TASK DESCRIPTION:
Among the entries that follow, find the lines containing the string "nofilter" and copy them.

☆ ☆ ☆ ☆ ☆ ☆ ☆

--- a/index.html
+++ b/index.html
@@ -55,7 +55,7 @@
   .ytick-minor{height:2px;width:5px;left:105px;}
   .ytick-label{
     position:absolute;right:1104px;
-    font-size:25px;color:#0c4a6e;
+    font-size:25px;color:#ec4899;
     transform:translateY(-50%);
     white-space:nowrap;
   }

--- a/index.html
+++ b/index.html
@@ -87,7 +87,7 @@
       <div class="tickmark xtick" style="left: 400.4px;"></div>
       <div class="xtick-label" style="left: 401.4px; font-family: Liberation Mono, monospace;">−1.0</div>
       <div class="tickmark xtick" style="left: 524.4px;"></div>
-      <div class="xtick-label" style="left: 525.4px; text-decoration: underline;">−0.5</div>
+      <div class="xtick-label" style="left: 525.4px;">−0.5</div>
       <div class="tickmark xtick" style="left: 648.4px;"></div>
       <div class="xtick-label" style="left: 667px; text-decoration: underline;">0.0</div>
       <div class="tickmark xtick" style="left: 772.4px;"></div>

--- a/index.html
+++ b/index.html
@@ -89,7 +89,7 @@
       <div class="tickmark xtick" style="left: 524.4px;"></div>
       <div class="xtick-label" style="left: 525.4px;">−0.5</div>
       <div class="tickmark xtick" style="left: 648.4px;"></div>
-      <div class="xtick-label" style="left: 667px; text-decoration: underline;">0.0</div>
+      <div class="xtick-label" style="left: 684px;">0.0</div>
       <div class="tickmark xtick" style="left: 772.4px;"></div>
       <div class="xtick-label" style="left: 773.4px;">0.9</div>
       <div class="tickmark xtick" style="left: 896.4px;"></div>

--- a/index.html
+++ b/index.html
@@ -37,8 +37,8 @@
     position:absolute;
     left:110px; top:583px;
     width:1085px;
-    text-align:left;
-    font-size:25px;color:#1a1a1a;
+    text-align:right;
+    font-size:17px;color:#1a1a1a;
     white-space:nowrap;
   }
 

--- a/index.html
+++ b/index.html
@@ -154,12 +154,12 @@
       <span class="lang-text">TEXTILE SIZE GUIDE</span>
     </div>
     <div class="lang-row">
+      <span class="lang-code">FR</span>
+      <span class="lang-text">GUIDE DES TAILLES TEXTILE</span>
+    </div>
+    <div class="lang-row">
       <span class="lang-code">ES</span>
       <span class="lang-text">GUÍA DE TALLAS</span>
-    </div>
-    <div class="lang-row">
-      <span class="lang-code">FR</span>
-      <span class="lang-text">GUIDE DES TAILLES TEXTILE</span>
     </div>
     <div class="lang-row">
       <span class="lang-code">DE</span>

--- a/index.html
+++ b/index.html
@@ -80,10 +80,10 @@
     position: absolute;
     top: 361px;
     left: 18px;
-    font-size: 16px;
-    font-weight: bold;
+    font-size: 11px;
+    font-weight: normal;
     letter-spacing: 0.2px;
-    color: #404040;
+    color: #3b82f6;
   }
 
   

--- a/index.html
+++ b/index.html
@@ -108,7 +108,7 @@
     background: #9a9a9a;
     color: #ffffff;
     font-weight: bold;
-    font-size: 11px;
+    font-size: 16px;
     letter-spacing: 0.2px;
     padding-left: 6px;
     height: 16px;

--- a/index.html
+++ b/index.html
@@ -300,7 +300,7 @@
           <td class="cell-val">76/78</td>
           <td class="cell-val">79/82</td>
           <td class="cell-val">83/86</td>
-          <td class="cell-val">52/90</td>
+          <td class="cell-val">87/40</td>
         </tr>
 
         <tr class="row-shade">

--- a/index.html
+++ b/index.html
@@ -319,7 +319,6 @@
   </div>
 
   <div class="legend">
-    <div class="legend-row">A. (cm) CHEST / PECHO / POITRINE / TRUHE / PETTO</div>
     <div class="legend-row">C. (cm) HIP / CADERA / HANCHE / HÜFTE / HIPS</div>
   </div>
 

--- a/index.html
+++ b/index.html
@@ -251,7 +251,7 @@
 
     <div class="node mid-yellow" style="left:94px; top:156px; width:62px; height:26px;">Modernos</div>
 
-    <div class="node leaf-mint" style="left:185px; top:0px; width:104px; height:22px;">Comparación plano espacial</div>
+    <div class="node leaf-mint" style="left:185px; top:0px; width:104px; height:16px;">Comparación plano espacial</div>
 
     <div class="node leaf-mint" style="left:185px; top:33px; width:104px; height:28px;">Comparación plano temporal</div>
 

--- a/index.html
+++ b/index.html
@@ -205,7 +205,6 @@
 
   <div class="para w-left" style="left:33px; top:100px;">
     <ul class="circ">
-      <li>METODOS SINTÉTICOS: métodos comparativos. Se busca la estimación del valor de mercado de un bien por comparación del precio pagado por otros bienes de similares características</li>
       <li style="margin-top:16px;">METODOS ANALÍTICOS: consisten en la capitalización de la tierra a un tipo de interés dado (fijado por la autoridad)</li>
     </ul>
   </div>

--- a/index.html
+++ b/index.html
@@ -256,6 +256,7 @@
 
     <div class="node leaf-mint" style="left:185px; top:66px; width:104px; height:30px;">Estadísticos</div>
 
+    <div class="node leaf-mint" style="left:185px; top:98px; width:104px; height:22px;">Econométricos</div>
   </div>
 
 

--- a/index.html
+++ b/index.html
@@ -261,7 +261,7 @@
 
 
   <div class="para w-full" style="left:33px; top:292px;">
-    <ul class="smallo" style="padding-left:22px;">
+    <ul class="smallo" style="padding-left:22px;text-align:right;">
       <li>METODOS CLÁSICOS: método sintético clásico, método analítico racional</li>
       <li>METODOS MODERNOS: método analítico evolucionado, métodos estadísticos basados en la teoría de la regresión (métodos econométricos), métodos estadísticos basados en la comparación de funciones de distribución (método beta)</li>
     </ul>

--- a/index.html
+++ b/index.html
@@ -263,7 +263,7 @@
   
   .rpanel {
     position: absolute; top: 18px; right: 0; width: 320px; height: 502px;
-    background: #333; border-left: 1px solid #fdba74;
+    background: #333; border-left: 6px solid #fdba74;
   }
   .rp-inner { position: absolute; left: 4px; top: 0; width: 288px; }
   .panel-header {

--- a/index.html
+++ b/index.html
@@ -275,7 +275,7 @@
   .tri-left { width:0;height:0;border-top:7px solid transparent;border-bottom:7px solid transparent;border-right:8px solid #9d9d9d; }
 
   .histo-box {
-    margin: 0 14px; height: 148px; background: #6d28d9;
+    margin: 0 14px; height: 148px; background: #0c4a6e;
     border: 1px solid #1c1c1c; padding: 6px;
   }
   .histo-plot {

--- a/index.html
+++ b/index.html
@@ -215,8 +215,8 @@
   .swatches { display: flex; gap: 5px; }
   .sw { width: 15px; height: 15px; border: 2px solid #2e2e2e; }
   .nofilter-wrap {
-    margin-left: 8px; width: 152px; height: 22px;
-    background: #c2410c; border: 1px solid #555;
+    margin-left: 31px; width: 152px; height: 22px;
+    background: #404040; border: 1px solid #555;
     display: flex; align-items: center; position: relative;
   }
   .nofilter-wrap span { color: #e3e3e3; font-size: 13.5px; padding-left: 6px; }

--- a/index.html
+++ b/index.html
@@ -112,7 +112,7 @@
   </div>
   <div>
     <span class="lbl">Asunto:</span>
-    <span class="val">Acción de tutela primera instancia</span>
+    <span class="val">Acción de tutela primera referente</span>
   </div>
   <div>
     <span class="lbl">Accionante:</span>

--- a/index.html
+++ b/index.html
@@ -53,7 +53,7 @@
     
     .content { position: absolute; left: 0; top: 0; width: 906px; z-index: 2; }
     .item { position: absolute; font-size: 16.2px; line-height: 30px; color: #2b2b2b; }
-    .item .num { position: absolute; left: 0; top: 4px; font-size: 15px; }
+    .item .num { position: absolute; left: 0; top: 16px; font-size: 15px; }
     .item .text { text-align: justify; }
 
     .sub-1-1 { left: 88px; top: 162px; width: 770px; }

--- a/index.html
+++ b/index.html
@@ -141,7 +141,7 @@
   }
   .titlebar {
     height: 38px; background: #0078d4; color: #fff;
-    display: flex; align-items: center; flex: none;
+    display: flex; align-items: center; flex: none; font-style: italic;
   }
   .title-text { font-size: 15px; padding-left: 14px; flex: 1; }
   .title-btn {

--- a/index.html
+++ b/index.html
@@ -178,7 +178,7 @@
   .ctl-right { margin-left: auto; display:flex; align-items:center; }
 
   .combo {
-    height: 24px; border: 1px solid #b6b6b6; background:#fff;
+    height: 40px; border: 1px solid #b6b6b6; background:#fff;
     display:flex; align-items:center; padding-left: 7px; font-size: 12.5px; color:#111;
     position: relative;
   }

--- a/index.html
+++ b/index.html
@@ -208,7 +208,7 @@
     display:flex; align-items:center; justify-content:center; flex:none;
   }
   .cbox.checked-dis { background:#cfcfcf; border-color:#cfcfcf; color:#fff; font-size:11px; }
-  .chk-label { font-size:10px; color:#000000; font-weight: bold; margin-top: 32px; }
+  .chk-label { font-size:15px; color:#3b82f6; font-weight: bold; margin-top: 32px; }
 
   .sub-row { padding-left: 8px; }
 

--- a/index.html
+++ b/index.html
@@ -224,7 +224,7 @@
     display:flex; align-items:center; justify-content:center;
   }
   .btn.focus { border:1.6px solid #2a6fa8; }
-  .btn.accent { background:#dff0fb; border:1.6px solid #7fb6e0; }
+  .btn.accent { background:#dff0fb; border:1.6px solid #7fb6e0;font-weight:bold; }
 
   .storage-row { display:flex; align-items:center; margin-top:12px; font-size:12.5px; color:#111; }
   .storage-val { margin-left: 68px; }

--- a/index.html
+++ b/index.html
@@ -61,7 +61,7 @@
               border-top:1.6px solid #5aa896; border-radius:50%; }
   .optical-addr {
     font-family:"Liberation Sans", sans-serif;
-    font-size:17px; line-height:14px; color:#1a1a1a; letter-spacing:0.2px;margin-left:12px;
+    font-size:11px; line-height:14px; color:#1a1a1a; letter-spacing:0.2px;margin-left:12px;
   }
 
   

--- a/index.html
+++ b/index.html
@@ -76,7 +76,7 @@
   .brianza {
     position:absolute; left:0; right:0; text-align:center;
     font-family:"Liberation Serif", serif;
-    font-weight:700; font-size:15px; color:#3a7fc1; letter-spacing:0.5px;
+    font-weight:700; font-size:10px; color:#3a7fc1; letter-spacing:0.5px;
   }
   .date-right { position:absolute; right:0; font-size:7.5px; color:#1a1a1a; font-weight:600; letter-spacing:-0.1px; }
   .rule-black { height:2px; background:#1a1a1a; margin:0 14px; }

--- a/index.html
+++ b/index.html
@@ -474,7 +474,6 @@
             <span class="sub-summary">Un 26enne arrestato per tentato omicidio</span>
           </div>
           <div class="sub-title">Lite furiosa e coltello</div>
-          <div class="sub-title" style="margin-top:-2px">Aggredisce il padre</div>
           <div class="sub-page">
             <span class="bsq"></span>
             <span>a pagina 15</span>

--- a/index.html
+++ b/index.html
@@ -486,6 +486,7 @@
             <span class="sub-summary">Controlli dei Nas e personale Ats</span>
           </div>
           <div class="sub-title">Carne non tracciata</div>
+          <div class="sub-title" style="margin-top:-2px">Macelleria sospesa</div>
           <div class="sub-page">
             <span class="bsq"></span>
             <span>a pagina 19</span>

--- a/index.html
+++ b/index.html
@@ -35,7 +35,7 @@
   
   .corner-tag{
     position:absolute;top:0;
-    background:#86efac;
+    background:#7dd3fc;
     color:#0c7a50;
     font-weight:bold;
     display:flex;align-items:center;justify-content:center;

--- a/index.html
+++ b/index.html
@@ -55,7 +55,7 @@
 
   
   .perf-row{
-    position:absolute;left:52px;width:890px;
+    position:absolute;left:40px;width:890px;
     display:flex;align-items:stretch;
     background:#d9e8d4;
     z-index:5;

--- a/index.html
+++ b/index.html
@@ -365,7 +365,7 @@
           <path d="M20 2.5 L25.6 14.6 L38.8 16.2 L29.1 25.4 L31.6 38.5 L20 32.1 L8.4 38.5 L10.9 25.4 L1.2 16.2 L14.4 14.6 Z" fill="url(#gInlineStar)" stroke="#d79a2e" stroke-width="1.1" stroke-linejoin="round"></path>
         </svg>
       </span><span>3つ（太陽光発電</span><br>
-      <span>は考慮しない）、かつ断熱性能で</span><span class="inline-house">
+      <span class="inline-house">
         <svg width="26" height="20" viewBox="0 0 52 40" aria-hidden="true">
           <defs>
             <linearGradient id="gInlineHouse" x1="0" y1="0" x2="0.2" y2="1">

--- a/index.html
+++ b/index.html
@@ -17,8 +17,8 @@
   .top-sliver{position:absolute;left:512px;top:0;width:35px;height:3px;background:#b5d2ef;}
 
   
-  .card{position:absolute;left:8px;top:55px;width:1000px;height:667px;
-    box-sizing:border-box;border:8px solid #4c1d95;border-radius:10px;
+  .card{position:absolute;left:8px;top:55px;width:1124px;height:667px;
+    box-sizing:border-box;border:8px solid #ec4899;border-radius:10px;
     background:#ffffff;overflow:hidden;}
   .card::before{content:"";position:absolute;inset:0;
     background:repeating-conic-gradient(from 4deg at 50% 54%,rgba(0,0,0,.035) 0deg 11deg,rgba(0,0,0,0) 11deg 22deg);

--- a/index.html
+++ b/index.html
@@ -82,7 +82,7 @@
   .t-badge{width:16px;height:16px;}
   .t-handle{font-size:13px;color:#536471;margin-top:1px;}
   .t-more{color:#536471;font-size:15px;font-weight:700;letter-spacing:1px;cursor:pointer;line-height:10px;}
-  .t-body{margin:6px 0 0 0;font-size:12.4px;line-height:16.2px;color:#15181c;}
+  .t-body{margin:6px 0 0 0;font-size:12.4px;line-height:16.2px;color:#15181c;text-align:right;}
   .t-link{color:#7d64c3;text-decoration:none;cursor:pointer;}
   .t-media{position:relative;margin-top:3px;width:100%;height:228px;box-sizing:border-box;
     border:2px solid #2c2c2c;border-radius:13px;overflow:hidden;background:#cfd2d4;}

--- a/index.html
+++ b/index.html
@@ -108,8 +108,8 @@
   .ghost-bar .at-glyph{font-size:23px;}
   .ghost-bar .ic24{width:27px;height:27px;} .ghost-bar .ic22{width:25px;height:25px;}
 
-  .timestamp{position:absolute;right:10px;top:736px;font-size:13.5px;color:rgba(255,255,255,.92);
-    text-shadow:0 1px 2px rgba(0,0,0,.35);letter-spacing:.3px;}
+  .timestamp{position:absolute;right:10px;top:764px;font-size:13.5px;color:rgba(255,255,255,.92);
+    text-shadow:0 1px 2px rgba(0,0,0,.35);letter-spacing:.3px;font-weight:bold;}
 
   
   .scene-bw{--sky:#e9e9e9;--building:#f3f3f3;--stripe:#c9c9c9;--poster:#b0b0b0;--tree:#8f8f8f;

☆ ☆ ☆ ☆ ☆ ☆ ☆

SOLUTION TO THIS EXERCISE:
   .nofilter-wrap {
   .nofilter-wrap span { color: #e3e3e3; font-size: 13.5px; padding-left: 6px; }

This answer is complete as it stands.